Keeneland September Sale Starts Monday

Updated: September 13, 2015 at 11:07 pm

By Jessica Martini

Keeneland’s marathon 12-day September Yearling Sale begins Monday morning at 11 a.m. with the first of three Book 1 sessions. Activity was high at the barns over the weekend and sales officials are looking for a strong auction.

“Everybody is here,” commented Keeneland’s Director of Sales Geoffrey Russell. “There is no change in the enthusiasm for horses, if anything it’s increased since last September. The magic of American Pharoah has definitely helped. It has helped elevate the visibility of our sport, which will hopefully bring more people into it. And we look forward to a good sale.”

During last year’s September sale, 2,819 yearlings sold for a gross of $279,960,500. The average was $99,312 and the median was $50,000. Those figures held largely steady with the sale’s break-out 2013 results and Eaton Sales’ Reiley McDonald looks for the status quo to continue in 2015.

“I suspect it will pretty much be like last year,” McDonald said. “I haven’t seen anything here in two days of showing that makes me think otherwise. I haven’t seen many new faces, I haven’t seen a lack of the old faces. I think the number of shows has been the same. I’d say pretty much what we saw last year is what we’ll see this year.”

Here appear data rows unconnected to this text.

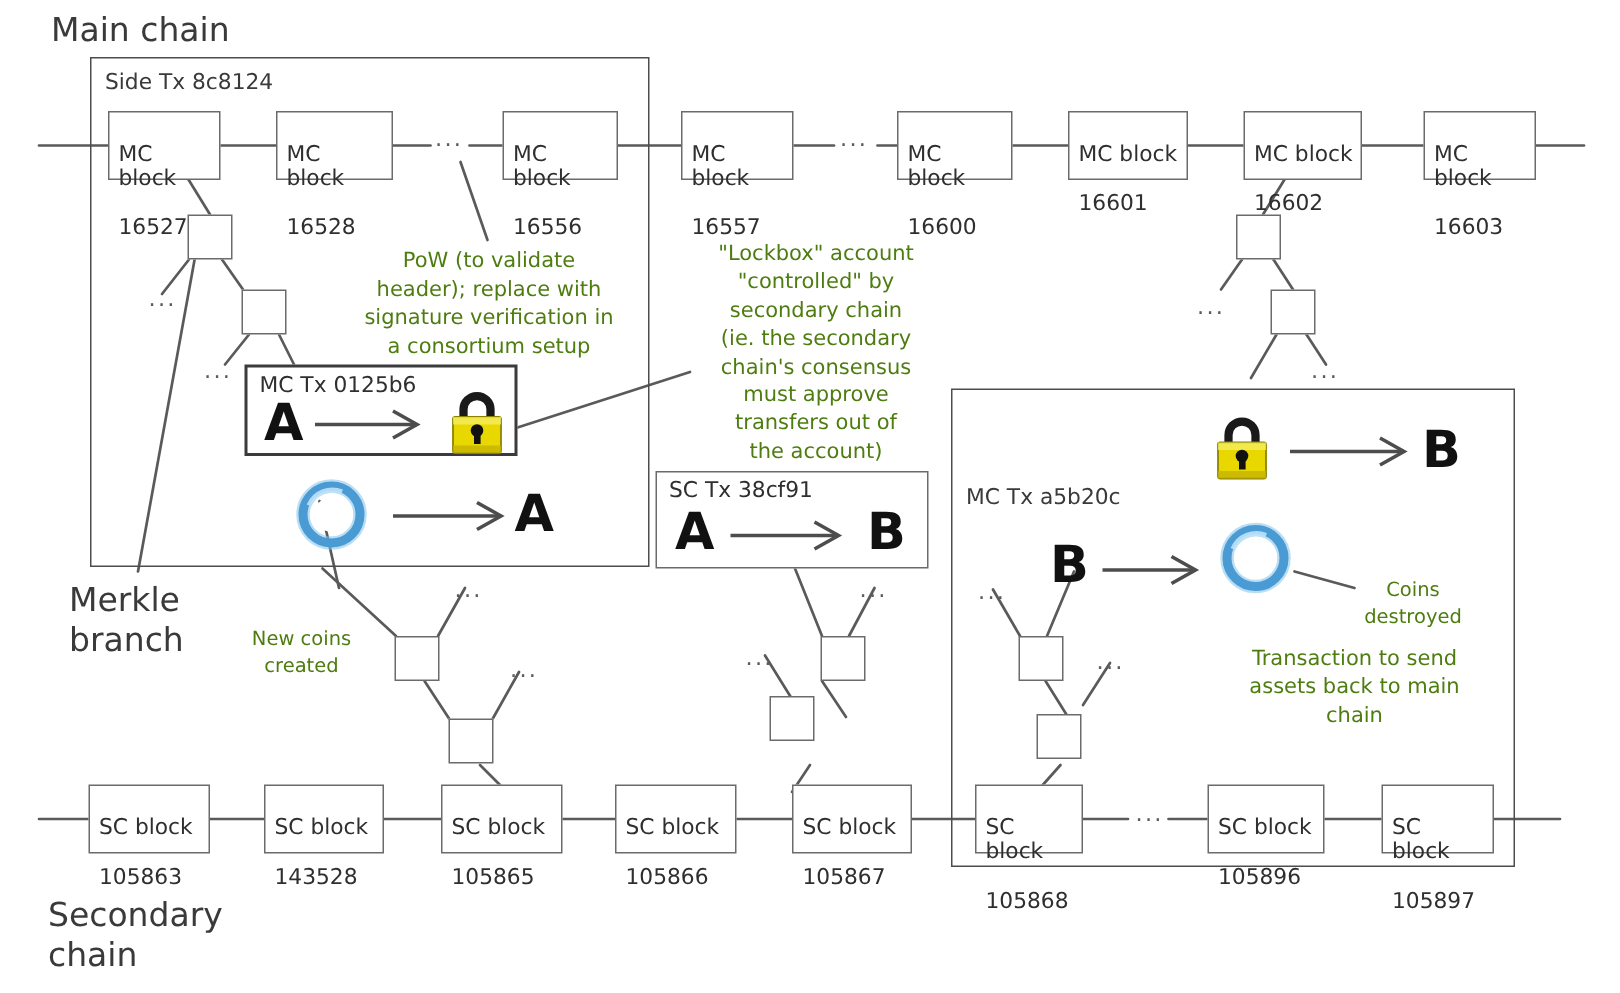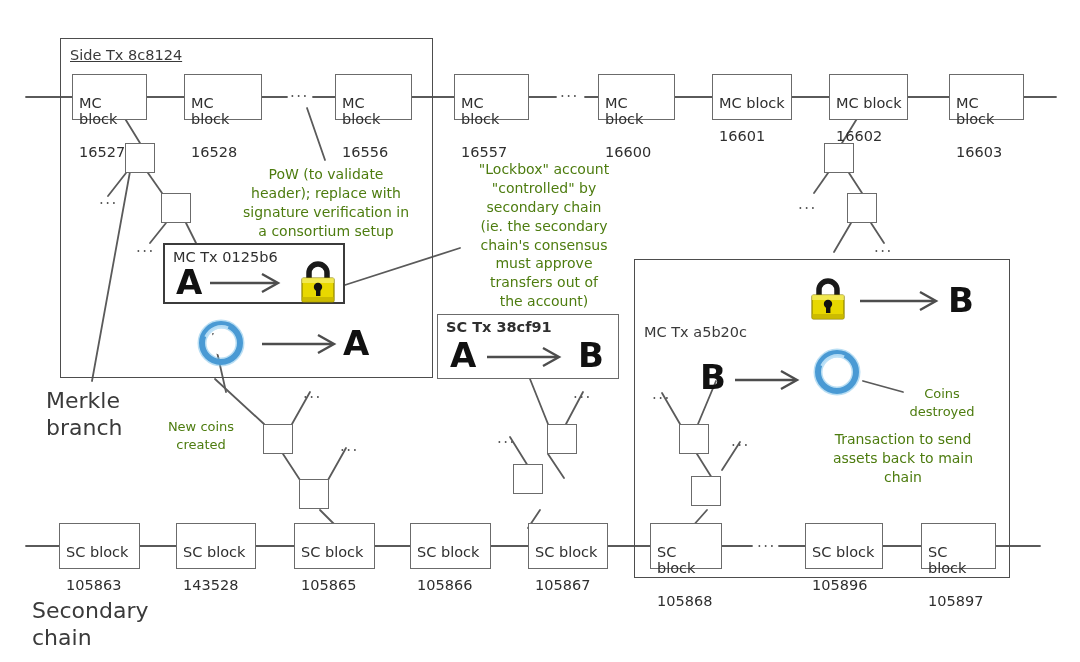--- a/index.html
+++ b/index.html
@@ -110,6 +110,9 @@
     </g>
   </svg>
 
+  <div class="bigtitle" style="left:34px;top:8px;">
+    <span>Main chain</span>
+  </div>
   <div class="bigtitle" style="left:32px;top:598px;">
     <span>Secondary</span><br>
     <span>chain</span>

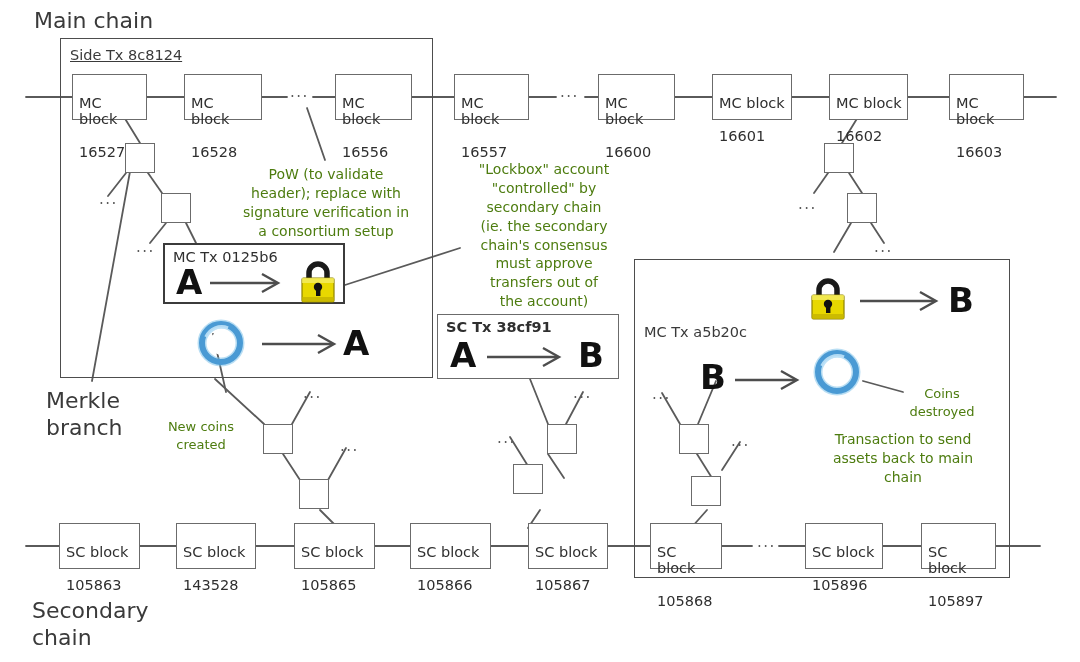--- a/index.html
+++ b/index.html
@@ -123,7 +123,7 @@
   </div>
 
   <div class="frame" style="left:60px;top:38px;width:373px;height:340px;"></div>
-  <div class="frame-label" style="left:70px;top:47px;text-decoration:underline;">Side Tx 8c8124</div>
+  <div class="frame-label" style="left:70px;top:47px;">Side Tx 8c8124</div>
 
   <div class="frame" style="left:634px;top:259px;width:376px;height:319px;"></div>
   <div class="frame-label" style="left:644px;top:284px;margin-top:40px;">MC Tx a5b20c</div>

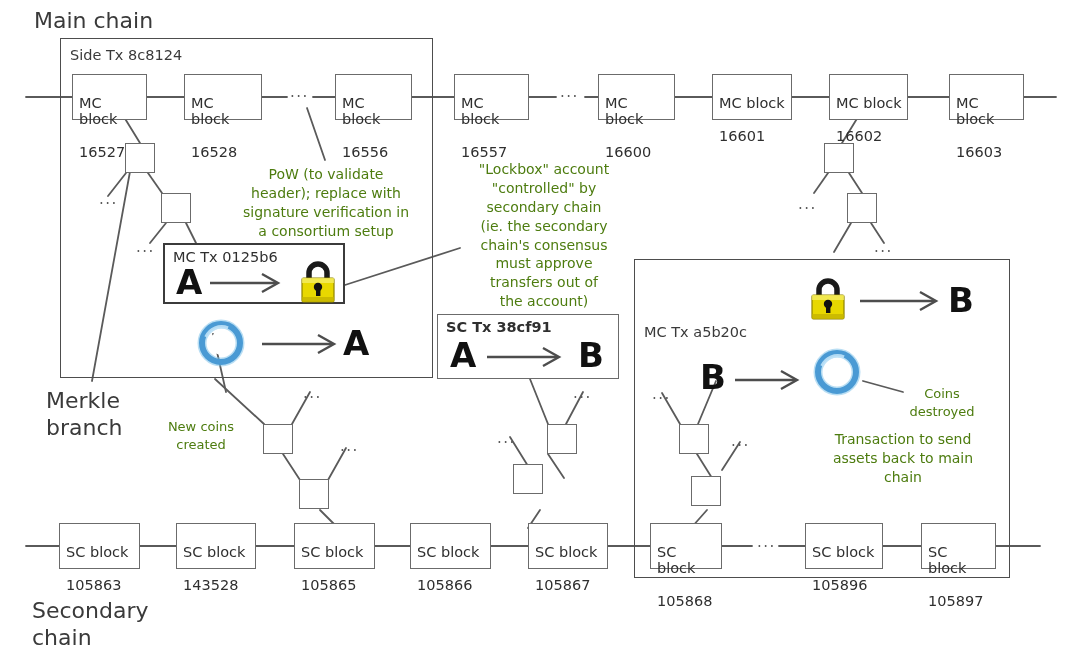--- a/index.html
+++ b/index.html
@@ -20,7 +20,7 @@
 
   
   .txbox{position:absolute;border:2px solid #3b3b3b;background:#fff;box-sizing:border-box;}
-  .txbox.thin{border:1.7px solid #6b6b6b;font-weight:bold;}
+  .txbox.thin{border:1.7px solid #6b6b6b;}
   .tx-label{position:absolute;left:8px;top:4px;font-size:14.5px;color:#2f2f2f;white-space:nowrap;}
   .tx-big{position:absolute;font-size:34px;font-weight:700;color:#111;
           font-family:"DejaVu Sans","Liberation Sans",sans-serif;line-height:1;}

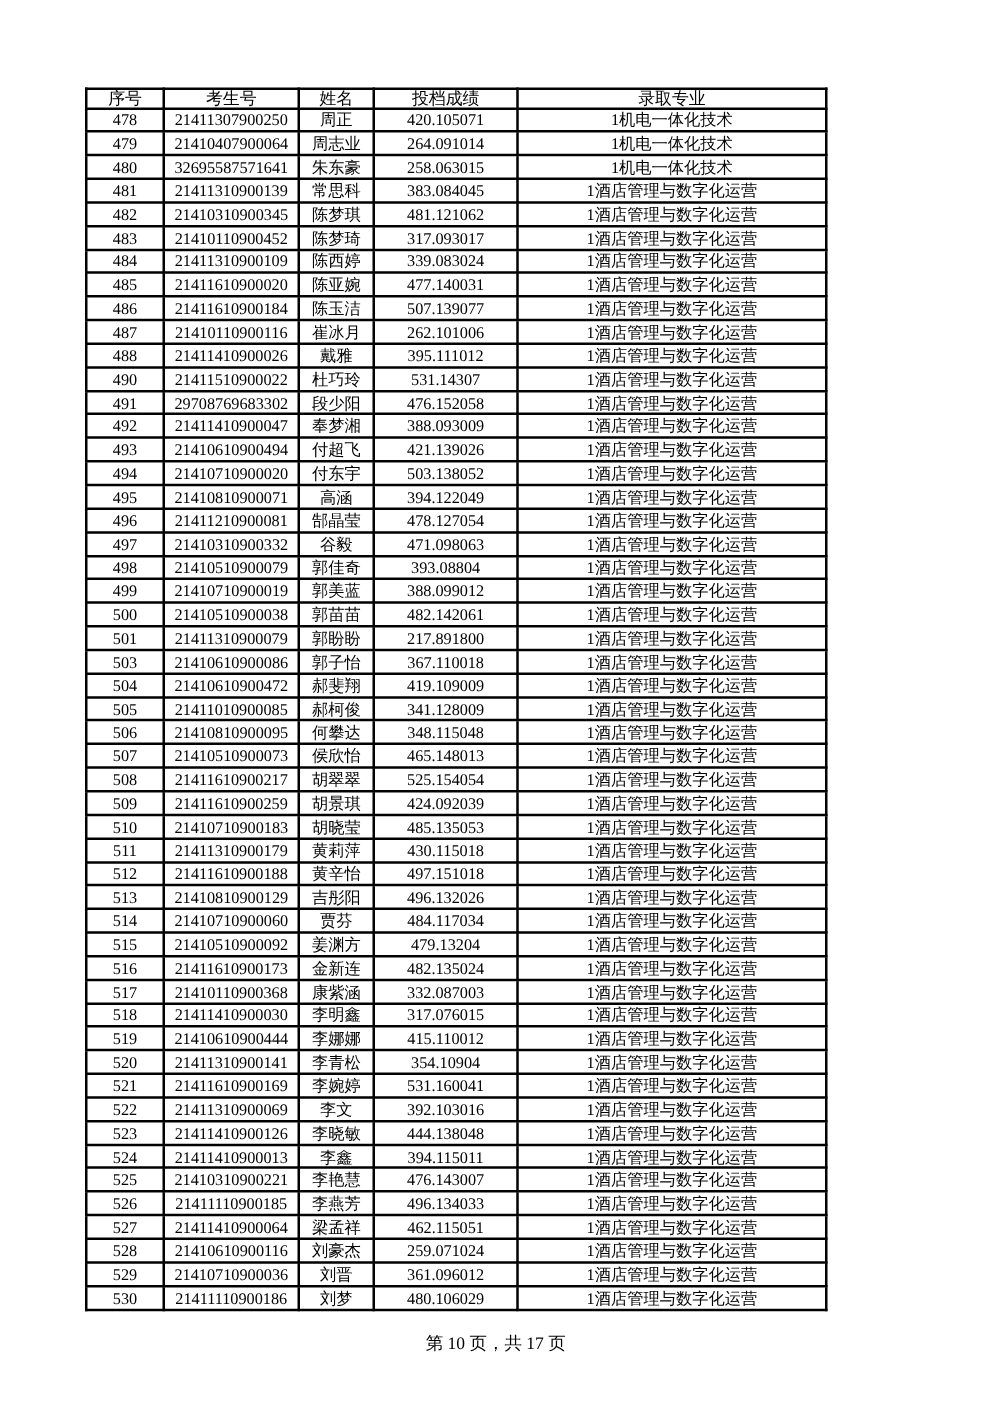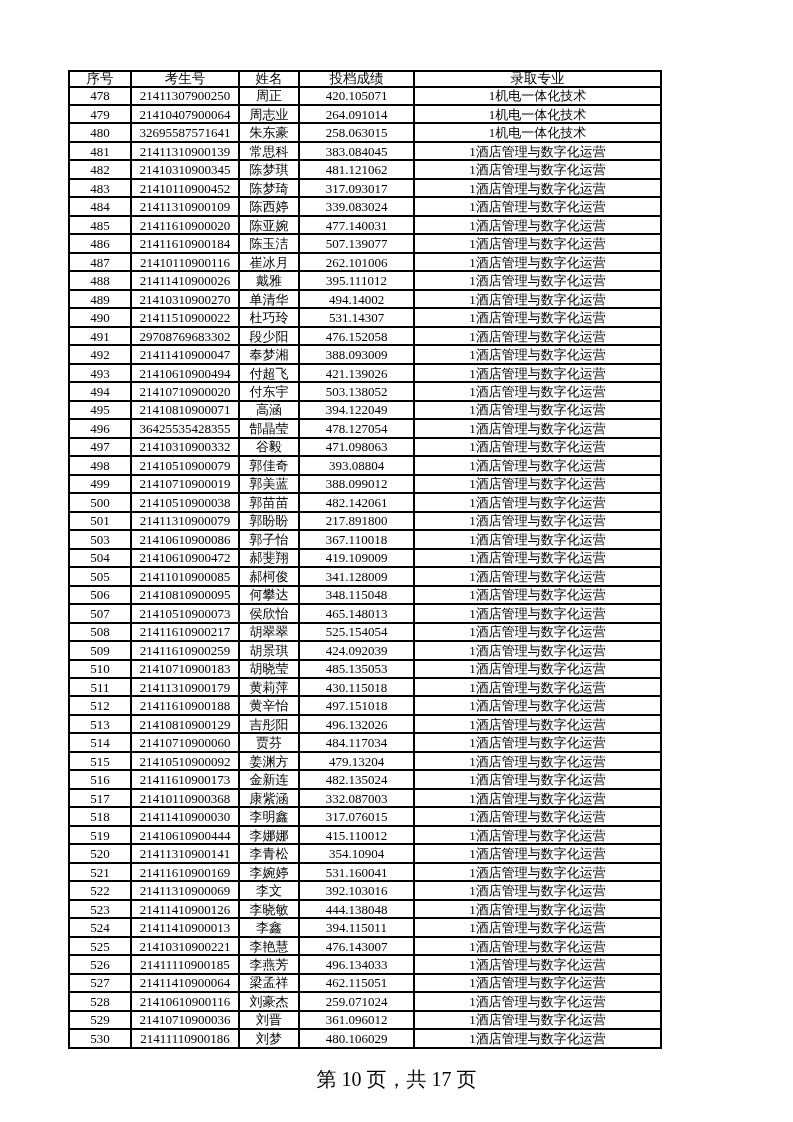--- a/index.html
+++ b/index.html
@@ -157,13 +157,6 @@
           <td>1酒店管理与数字化运营</td>
         </tr>
         <tr>
-          <td>489</td>
-          <td>21410310900270</td>
-          <td>单清华</td>
-          <td>494.14002</td>
-          <td>1酒店管理与数字化运营</td>
-        </tr>
-        <tr>
           <td>490</td>
           <td>21411510900022</td>
           <td>杜巧玲</td>

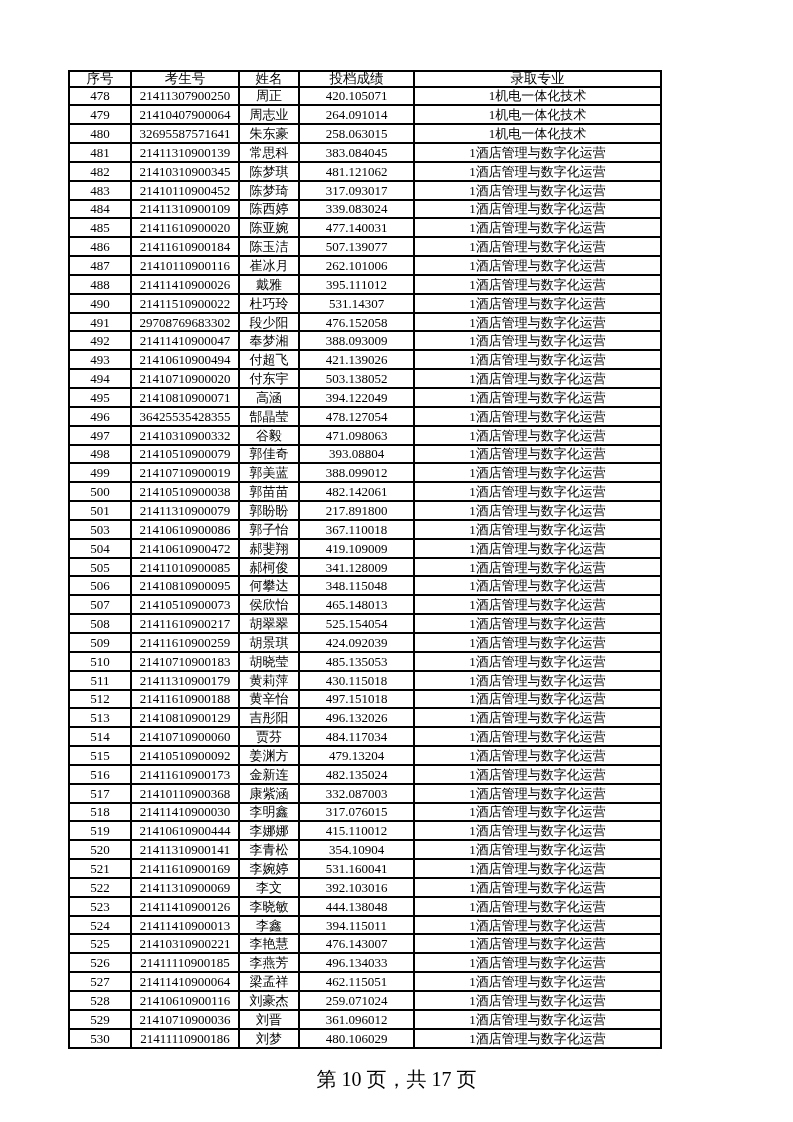--- a/index.html
+++ b/index.html
@@ -200,7 +200,7 @@
         </tr>
         <tr>
           <td>496</td>
-          <td>36425535428355</td>
+          <td>21411210900081</td>
           <td>郜晶莹</td>
           <td>478.127054</td>
           <td>1酒店管理与数字化运营</td>

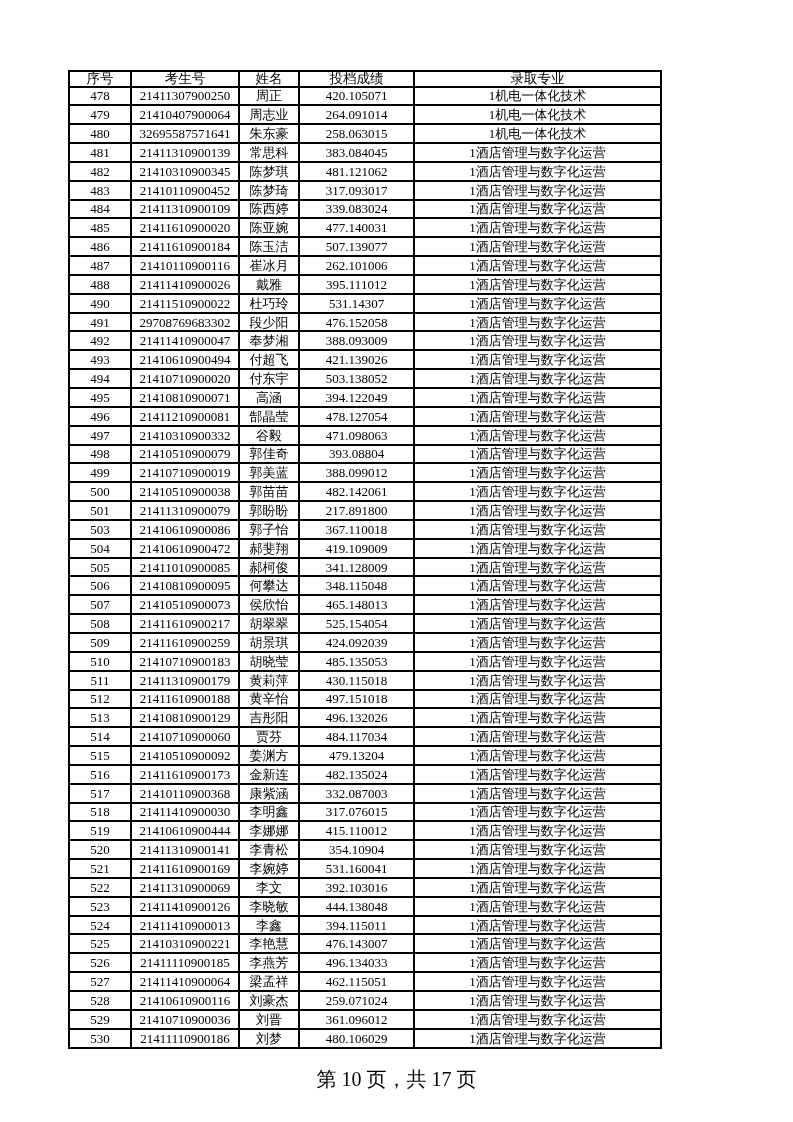--- a/index.html
+++ b/index.html
@@ -52,7 +52,7 @@
     top: 1066px;
     width: 100%;
     text-align: center;
-    font-size: 20px;
+    font-size: 14px;
     color: #000000;
   }
 </style>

Select Sales will be participating in its sixth yearling sale of the season and the company’s Andrew Cary has seen strong demand and enthusiasm coming into the September market.

“The results of the horses coming out of this sale and U.S.-breds winning all over the world further backs up the quality of horse that we raise here,” Cary said. “We’ve got tons of domestic people here, tons of international people here. This is definitely one of the best places in the world to find the best horses. I hope that they stay all the way to the end because we have some good horses selling the last day of the sale, too.”

In 2014, Book 1 lasted four sessions and featured 13 seven-figure yearlings, including matching $2.2-million sales toppers by leading sires Tapit and War Front. There were 762 yearlings catalogued for the four sessions.

This year, Keeneland has shortened Book 1 to three sessions with 724 catalogued and a dark day Thursday before Book 2 starts Friday.

“We are trying to keep buyers mobile,” Russell explained of the change. “What we found out last year was that by Thursday, we didn’t have enough horses for Book 2 in [to the sales barns]. So buyers and consignors said if we put fewer horses in in days one, two and three and then get the Book 2 horses in in time, people can keep moving. Come Wednesday, they’ve already looked at all the horses for Book 1, they need to look at something.”

Gainesway’s Michael Hernon thinks the change will be a positive for the sale.

“The new structure of Book 1 is very appropriate,” Hernon commented. “It will raise the market, there will be more synergy, we will sell more horses each day. The sessions will start a little earlier and there will be more continuity of sessions now that it is three not four days. The last few years, session four in Book 1 has become more difficult to sell out of because people have mentally moved on to Book 2. By moving up the dark day, it will allow for better screening of Book 2 horses by people who have to leave town because of time commitments. So those horses will get additional exposure and consequently will sell better because they will have a bigger following.”

The three Book 1 sessions of the September sale begin at 11 a.m. The remaining sessions of the auction begin at 10 a.m.